Assigned task. Check each line of the material that follows, and copy those holding the string "package".

Source data.
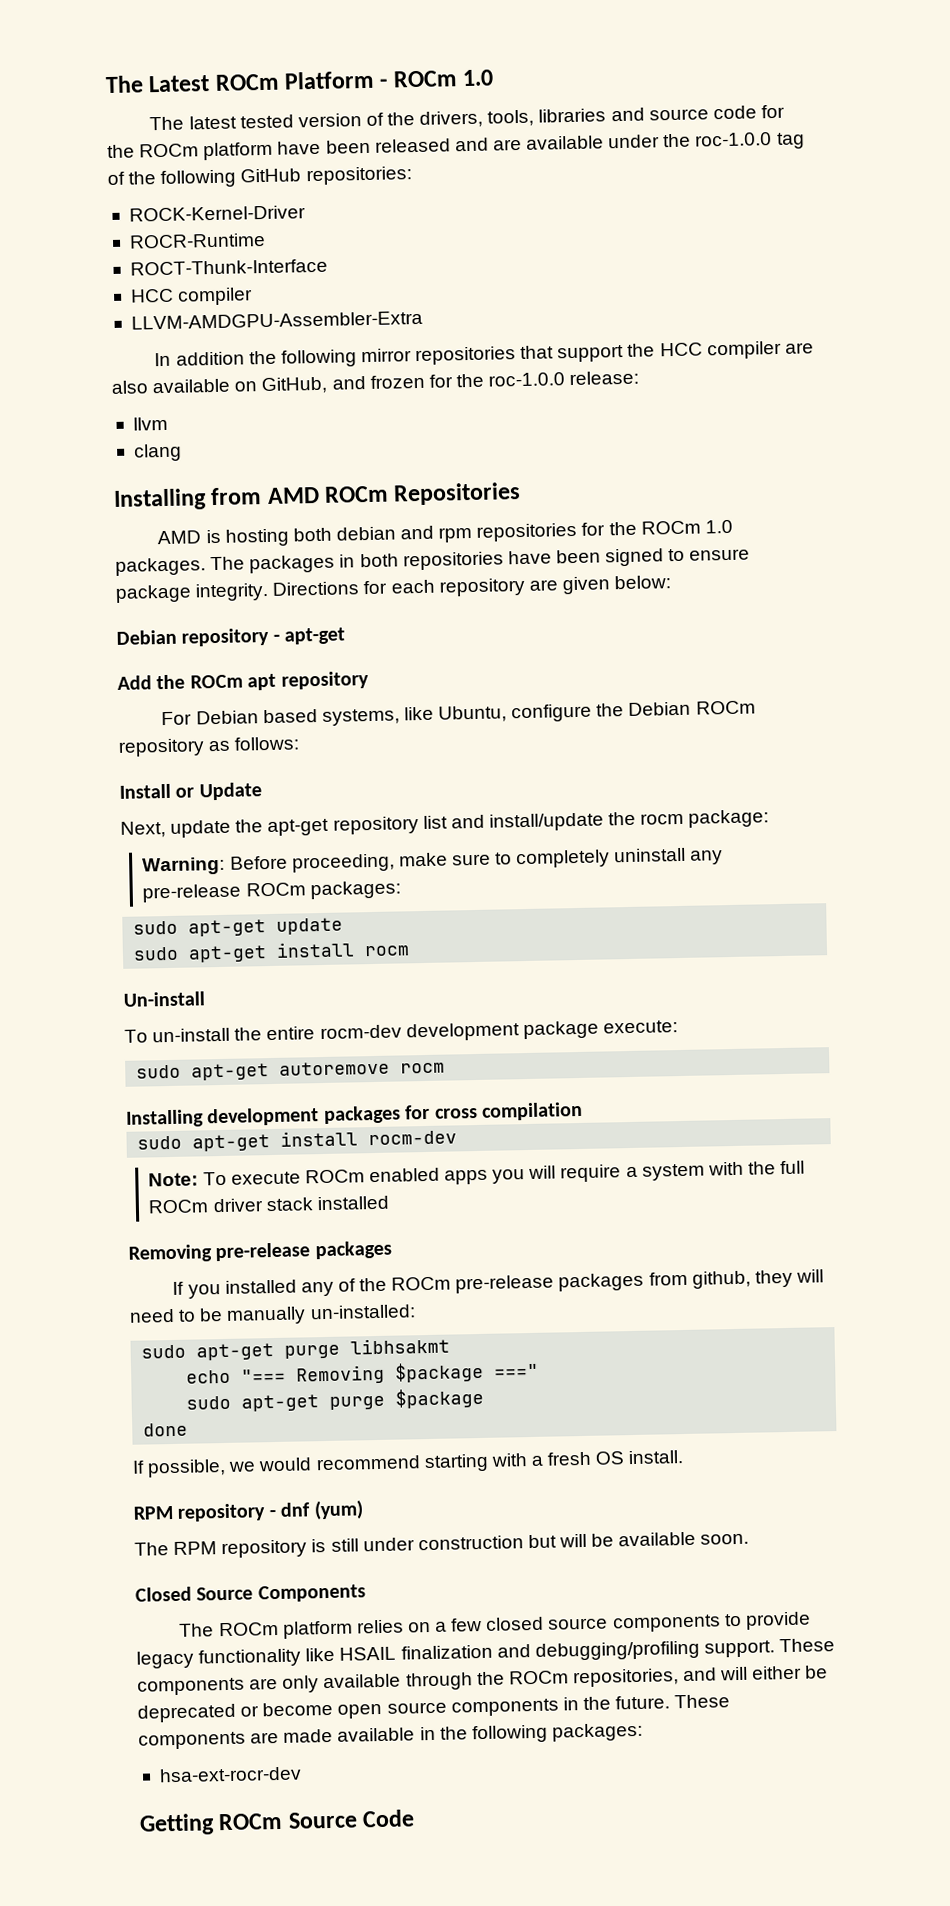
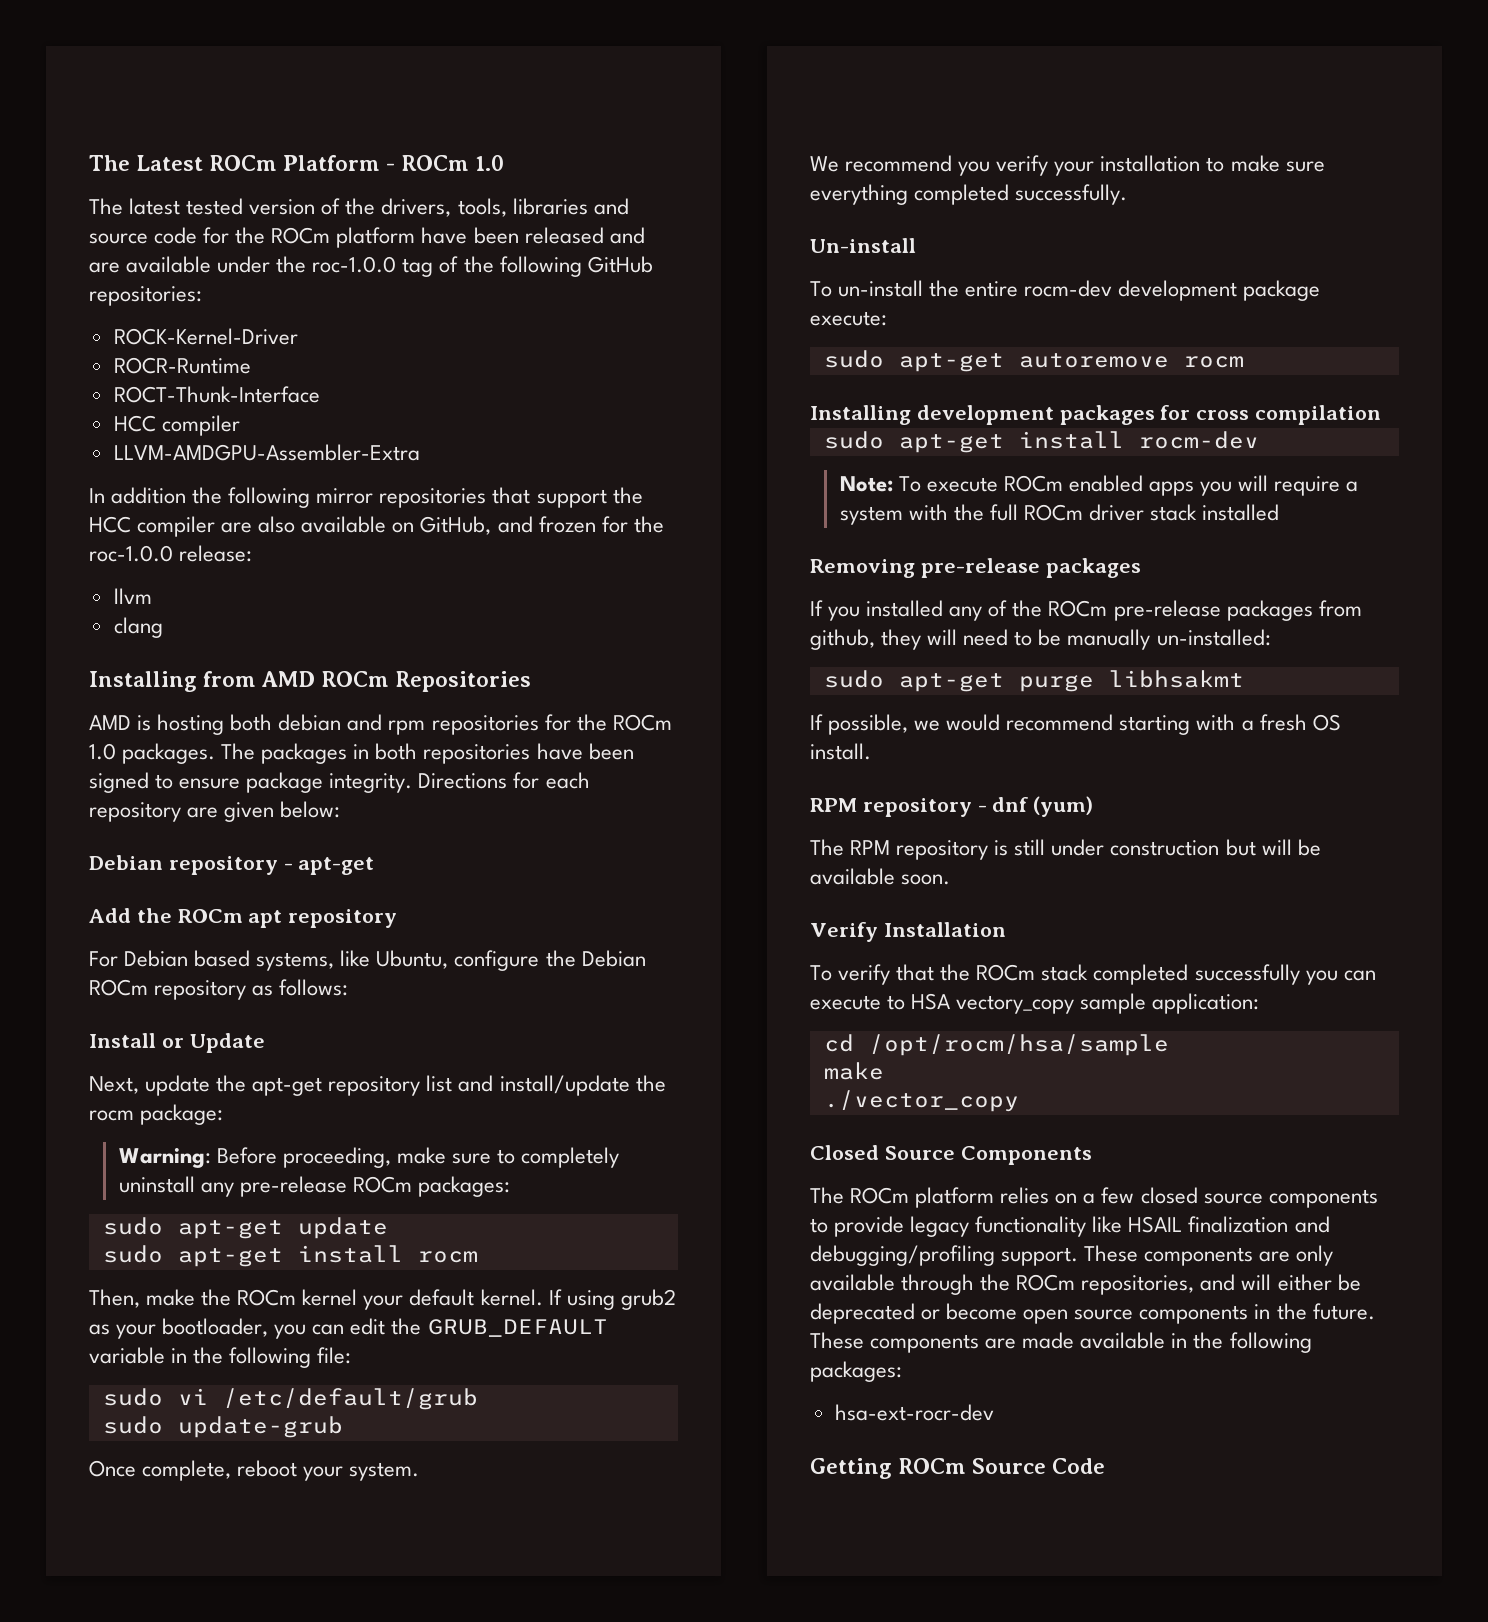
+ Then, make the ROCm kernel your default kernel. If using grub2 as your bootloader, you can edit the GRUB_DEFAULT variable in the following file:
+ sudo vi /etc/default/grub
+ sudo update-grub
+ Once complete, reboot your system.
+ We recommend you verify your installation to make sure everything completed successfully.
- echo "=== Removing $package ==="
- sudo apt-get purge $package
- done
+ Verify Installation
+ To verify that the ROCm stack completed successfully you can execute to HSA vectory_copy sample application:
+ cd /opt/rocm/hsa/sample
+ make
+ ./vector_copy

Result for this task.
- echo "=== Removing $package ==="
- sudo apt-get purge $package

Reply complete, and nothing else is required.